> **EXERCISE DETAILS**
Which lines of the data contain the string "align"? Copy every one.

> **DATASET ENTRIES**
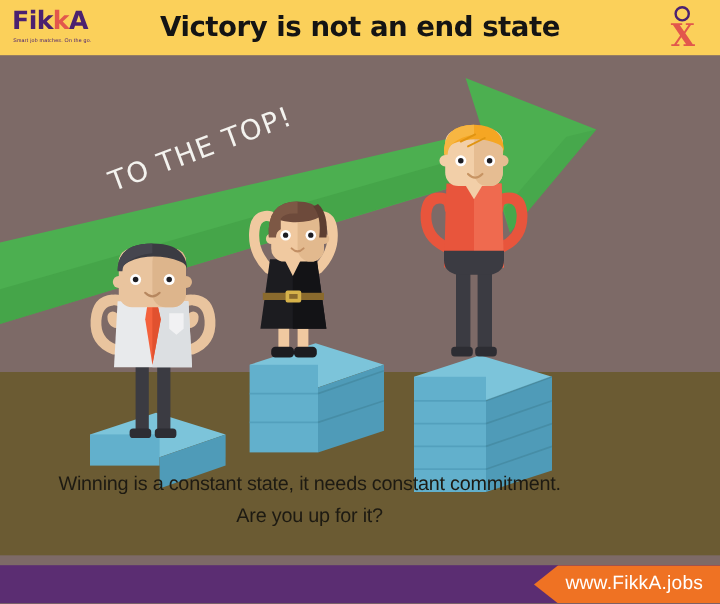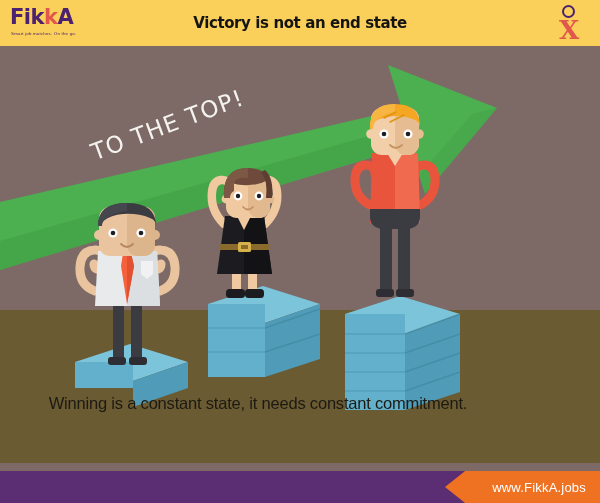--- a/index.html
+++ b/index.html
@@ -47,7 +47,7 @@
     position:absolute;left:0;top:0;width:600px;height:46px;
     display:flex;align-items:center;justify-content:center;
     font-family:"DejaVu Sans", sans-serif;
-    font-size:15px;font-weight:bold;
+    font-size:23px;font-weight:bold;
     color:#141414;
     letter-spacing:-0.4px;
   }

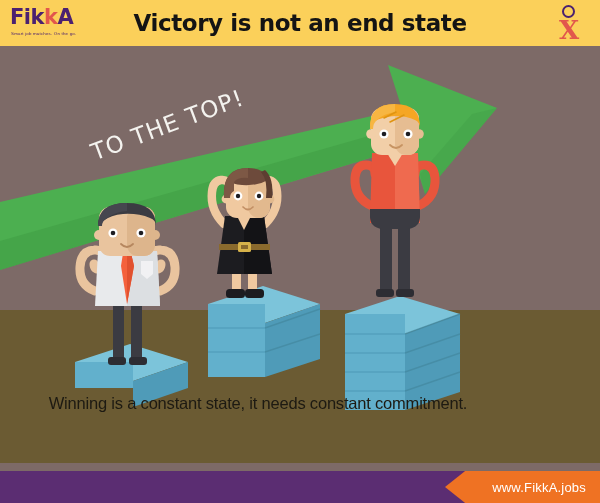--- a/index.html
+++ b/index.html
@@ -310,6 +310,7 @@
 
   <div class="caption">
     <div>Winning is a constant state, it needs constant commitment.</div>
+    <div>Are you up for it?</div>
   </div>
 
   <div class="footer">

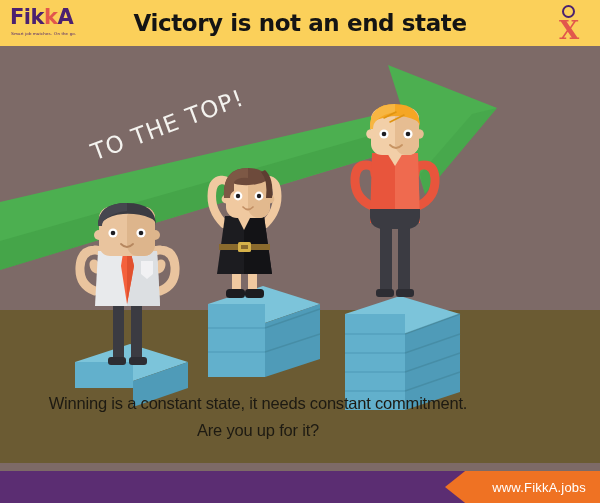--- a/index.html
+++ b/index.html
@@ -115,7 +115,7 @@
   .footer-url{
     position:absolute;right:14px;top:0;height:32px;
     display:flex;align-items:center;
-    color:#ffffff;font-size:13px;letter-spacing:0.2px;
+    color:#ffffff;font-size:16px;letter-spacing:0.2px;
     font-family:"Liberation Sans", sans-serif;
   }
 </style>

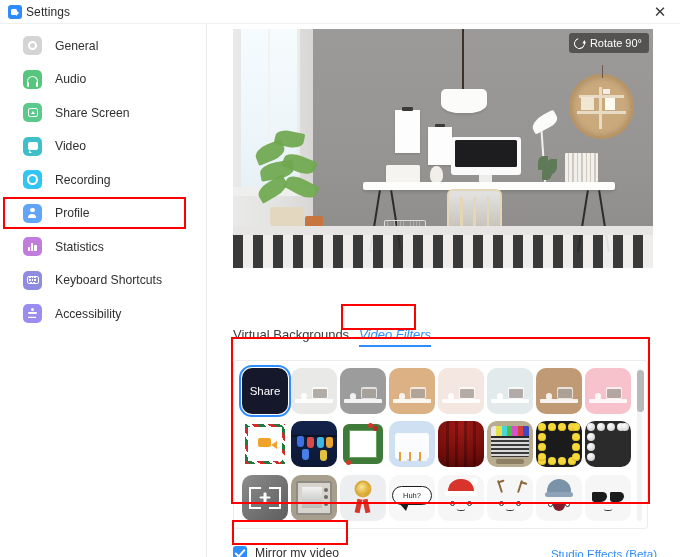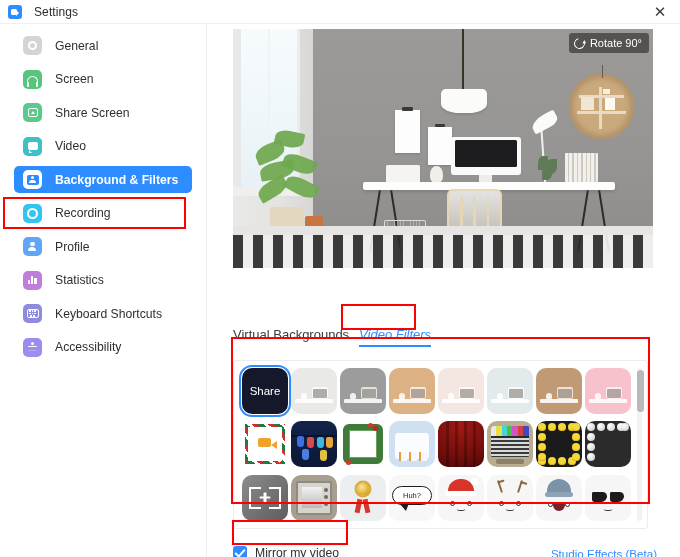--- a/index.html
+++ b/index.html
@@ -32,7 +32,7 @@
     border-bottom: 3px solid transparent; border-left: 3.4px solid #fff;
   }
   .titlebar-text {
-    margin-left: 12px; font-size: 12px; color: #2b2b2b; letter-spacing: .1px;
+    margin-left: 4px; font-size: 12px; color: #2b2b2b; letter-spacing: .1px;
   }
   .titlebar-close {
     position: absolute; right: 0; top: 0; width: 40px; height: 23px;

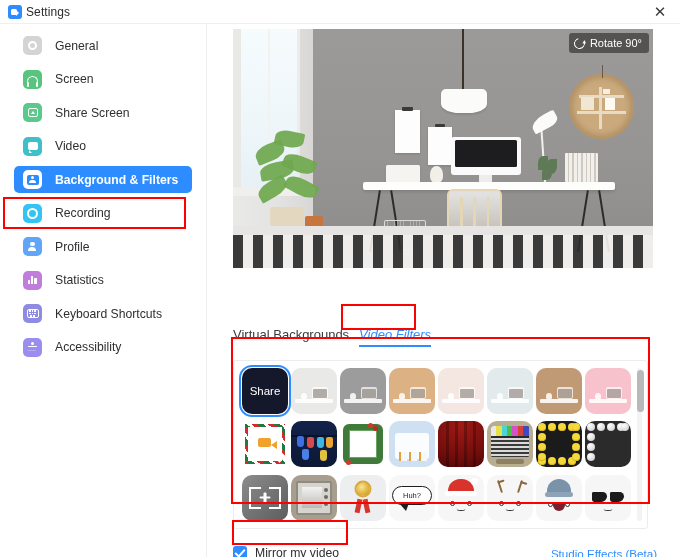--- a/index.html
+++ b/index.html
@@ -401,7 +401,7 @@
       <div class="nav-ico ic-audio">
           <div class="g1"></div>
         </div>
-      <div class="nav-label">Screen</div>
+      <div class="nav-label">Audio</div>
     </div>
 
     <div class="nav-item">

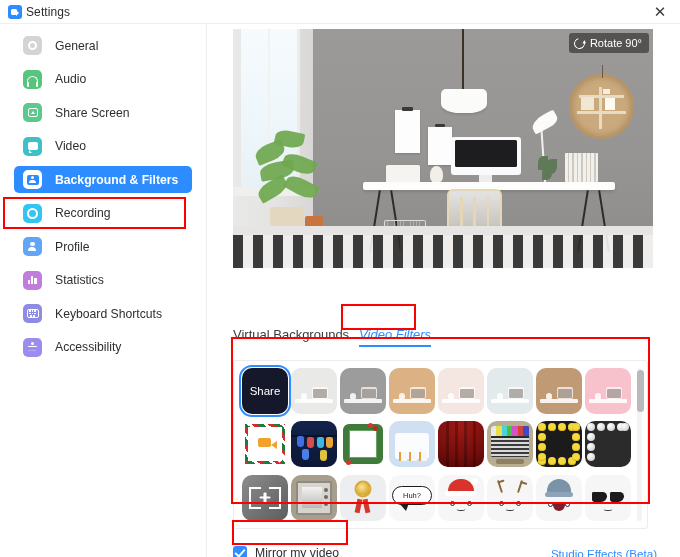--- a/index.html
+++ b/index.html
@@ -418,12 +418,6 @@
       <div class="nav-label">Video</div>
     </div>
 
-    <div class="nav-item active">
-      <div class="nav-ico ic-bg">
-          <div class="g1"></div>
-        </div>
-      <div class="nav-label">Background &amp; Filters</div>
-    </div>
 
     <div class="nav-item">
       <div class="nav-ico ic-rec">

> **RESPONSE AREA**
     display:flex;align-items:center;justify-content:center;
     display:flex;align-items:center;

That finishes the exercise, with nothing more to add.